No scientist will tell Hawkins all this, because it would serve no purpose (other than pissing him off). And there is a tiny (but non-zero) probability that his stuff will actually advance the field.
- Anonymous Scientist
I've been working for some time on technology with hierarchical NN architecture like Hawkin's HTM, but mine in part involves SIPO FIFOs with attached neural networks, and the output of the NNs go to the next layer's SIPO+NNs, and so on up the chain. It's intended to extract meaning from symbol flow over time. Like speech primitives into language. Hawkins embeds temporal symbol handling in each HTM layer in a different way. Both of us are trying to emulate some of the processing the neocortex does, but I am less concerned with matching closely the brain and more concerned with outperforming the limitations of the brain. I believe there are classes of problems his architecture will solve, but can't handle others. There's lots of room for people to explore what his technology can do, and I expect it will work well for some things.

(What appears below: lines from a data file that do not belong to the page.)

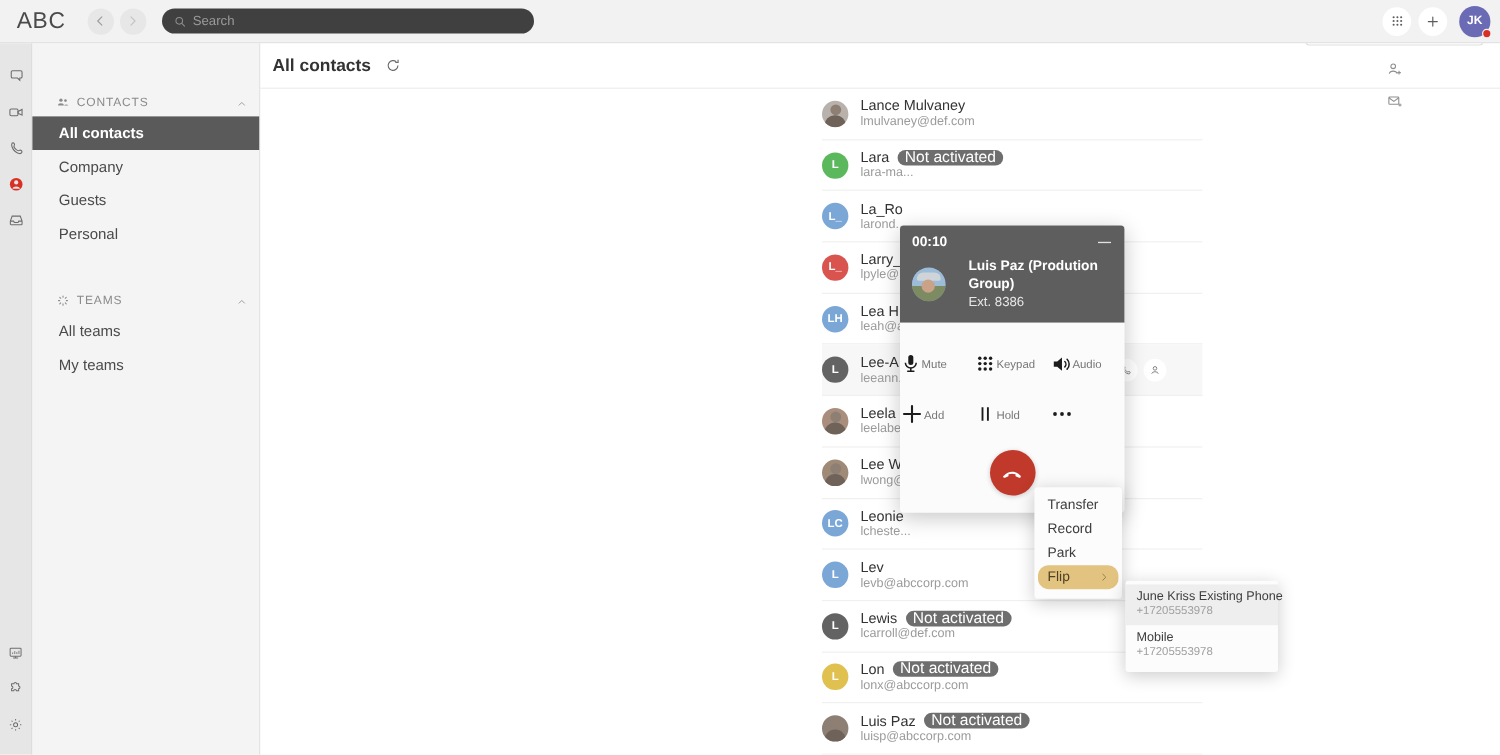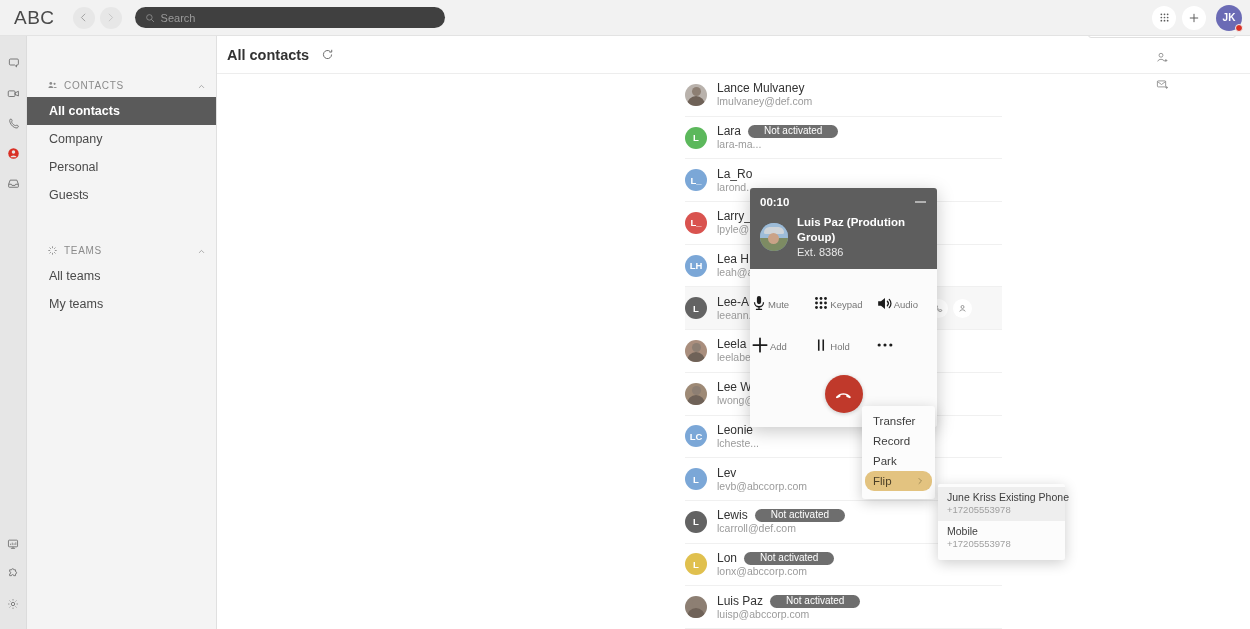--- a/index.html
+++ b/index.html
@@ -127,25 +127,25 @@
     display: flex; align-items: center; justify-content: center;
     color: #fff; font-size: 9.5px; font-weight: bold; margin-right: 10px;
     overflow: hidden; position: relative;
   }
   .row-av.photo { background: #b9b2ac; }
   .row-av .ph-h { position:absolute; width:9px; height:9px; border-radius:50%; background:#8d7f73; top:3px; }
   .row-av .ph-b { position:absolute; width:18px; height:10px; border-radius:9px 9px 0 0; background:#6f6258; bottom:0; }
   .row-text { min-width: 0; }
   .row-name {
     font-size: 12px; color: #333; line-height: 14px;
-    display: flex; align-items: flex-end; gap: 7px; white-space: nowrap;
+    display: flex; align-items: center; gap: 7px; white-space: nowrap;
   }
   .badge {
-    background: #6e6e6e; color: #fff; font-size: 10px;
-    border-radius: 8px; padding: 1px 16px 2px; line-height: 10px;
+    background: #6e6e6e; color: #fff; font-size: 13px;
+    border-radius: 8px; padding: 1px 6px 2px; line-height: 10px;
     white-space: nowrap;
   }
   .row-sub { font-size: 10.5px; color: #9b9b9b; line-height: 13px; white-space: nowrap; }
   .row-actions {
     margin-left: auto; display: flex; gap: 5px; align-items: center;
   }
   .row-actions.hidden { visibility: hidden; }
   .act-btn {
     width: 19px; height: 19px; border-radius: 50%; background: #ffffff;
     display: flex; align-items: center; justify-content: center;
@@ -161,21 +161,21 @@
     background: #fbfbfb;
   }
   .call-head { background: #5e5e5e; color: #fff; padding: 7px 10px 10px; border-radius: 3px 3px 0 0;}
   .call-head-top { display: flex; align-items: center; }
   .call-timer { font-size: 11.5px; font-weight: bold; }
   .minimize {
     margin-left: auto; cursor: pointer; width: 14px; height: 14px;
     display: flex; align-items: center; justify-content: center;
     color: #e2e2e2; font-size: 14px; line-height: 1;
   }
-  .call-id { display: flex; align-items: center; gap: 9px; margin-top: 6px; }
+  .call-id { display: flex; align-items: center; gap: 19px; margin-top: 6px; }
   .call-av {
     width: 28px; height: 28px; min-width: 28px; border-radius: 50%;
     overflow: hidden; position: relative; background: #7da1c4;
   }
   .call-av .sky { position:absolute; inset:0; background: linear-gradient(#9dbcd8 0 55%, #7d8b63 55% 100%); }
   .call-av .hat { position:absolute; left:4px; top:4px; width:20px; height:7px; border-radius:10px 10px 3px 3px; background:#cfd4d8; }
   .call-av .face { position:absolute; left:8px; top:10px; width:11px; height:11px; border-radius:50%; background:#caa287; }
   .call-name { font-size: 11.5px; font-weight: bold; line-height: 15px; }
   .call-ext { font-size: 11px; color: #e8e8e8; line-height: 14px; }
   .call-body { background: #fbfbfb; padding: 16px 0 8px; border-radius: 0 0 3px 3px; }
@@ -364,22 +364,22 @@
         </span>
         <span class="gl">CONTACTS</span>
         <span>
           <svg width="9" height="9" viewBox="0 0 16 16">
               <path d="M4 10 L8 6 L12 10" fill="none" stroke="currentColor" stroke-width="1.2" stroke-linecap="round"></path>
             </svg>
         </span>
       </div>
       <div class="side-item active">All contacts</div>
       <div class="side-item">Company</div>
+      <div class="side-item">Guests</div>
       <div class="side-item">Personal</div>
-      <div class="side-item">Guests</div>
 
       <div class="side-group">
         <span>
           <svg width="11" height="11" viewBox="0 0 16 16" fill="none" stroke="currentColor" stroke-width="1.3" stroke-linecap="round">
             <path d="M8 2.5 v1.5 M8 12 v1.5 M2.5 8 h1.5 M12 8 h1.5 M4.1 4.1 l1.1 1.1 M10.8 10.8 l1.1 1.1 M11.9 4.1 l-1.1 1.1 M5.2 10.8 l-1.1 1.1"></path>
           </svg>
         </span>
         <span class="gl">TEAMS</span>
         <span>
           <svg width="9" height="9" viewBox="0 0 16 16">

Most "grand-scale theories of brain operation", in fact, fail to make claims that can be tested, at least not in the foreseeable future. They predict the large-scale algorithms by which the brain operates. They do not make any claims as to the behavior of any individual neurons, and this is the data we have to work with. Moreover, these theories generally fail to provide any explanation for existing data, such as the diversity in neuronal phenotypes, the connectivity architecture, functional segregation, the wealth of neurotransmitters, laminar structure and why the details of this structure varies across the neocortex, differences in histochemical labelling, and so on and so forth. In short, these theories tend to be computer science, and not neuroscience. They might represent major progress in the question, "how do we make a machine that can solve a difficult computational problem?" but they have very little significance in answering the question, "what are the principles that underlie neural performance?"
Not really. The ability to stop learning is a crucial element of learning. In the existing computational literature, this is related to the problem of overfitting: there comes a point where additional learning is dominated by attempts to explain noise in the data, and can actually lead to degraded performance. A classic example of "frozen learning" in living animals include the zebra finch male (who learns one song only in his life, which remains unchanged past adolescence). Anecedotally, you can also think of human accents in speech; most people never lose the accents they develop in childhood, no matter how hard they might try. Of course, both of the examples illustrate that it is not a matter of stopping learning; learning can in fact occur, but much slower and under much more extreme conditions.
From the perspective of neuroscience (and in fact, from the unsupervised learning perspective in general), given that there are lots of models that can learn and stop learning, the much more relevant question is: how can the system switch between these two states?
Is the problem a supernatural one? Of course not. It is a very tough problem. The issue is not, at this point, a lack of theory.